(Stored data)
Content starts

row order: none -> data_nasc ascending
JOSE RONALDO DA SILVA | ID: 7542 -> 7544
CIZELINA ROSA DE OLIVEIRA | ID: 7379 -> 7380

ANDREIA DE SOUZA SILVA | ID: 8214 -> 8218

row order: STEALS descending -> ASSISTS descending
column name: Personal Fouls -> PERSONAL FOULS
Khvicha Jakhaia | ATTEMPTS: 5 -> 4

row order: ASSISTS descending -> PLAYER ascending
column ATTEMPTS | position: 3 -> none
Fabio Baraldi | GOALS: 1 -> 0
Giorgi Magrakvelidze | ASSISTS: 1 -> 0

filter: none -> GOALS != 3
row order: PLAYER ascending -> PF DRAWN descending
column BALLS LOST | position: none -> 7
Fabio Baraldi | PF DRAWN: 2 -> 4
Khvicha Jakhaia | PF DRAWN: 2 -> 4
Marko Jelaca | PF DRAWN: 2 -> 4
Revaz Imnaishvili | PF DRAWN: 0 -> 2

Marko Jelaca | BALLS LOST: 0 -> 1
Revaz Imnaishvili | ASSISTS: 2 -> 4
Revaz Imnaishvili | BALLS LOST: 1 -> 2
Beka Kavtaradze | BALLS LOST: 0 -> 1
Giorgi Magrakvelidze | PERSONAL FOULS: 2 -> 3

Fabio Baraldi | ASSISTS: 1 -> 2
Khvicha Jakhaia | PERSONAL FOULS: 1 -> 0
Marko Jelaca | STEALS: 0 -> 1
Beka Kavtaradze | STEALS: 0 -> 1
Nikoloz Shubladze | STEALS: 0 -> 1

Content ends

What to work on — Exactly and exclusively, repeat the lines from the line that contains "Marko Jelaca | BALLS LOST: 0 -> 1" through the end of the records, both ends included.

Solution for this exercise —
Marko Jelaca | BALLS LOST: 0 -> 1
Revaz Imnaishvili | ASSISTS: 2 -> 4
Revaz Imnaishvili | BALLS LOST: 1 -> 2
Beka Kavtaradze | BALLS LOST: 0 -> 1
Giorgi Magrakvelidze | PERSONAL FOULS: 2 -> 3

Fabio Baraldi | ASSISTS: 1 -> 2
Khvicha Jakhaia | PERSONAL FOULS: 1 -> 0
Marko Jelaca | STEALS: 0 -> 1
Beka Kavtaradze | STEALS: 0 -> 1
Nikoloz Shubladze | STEALS: 0 -> 1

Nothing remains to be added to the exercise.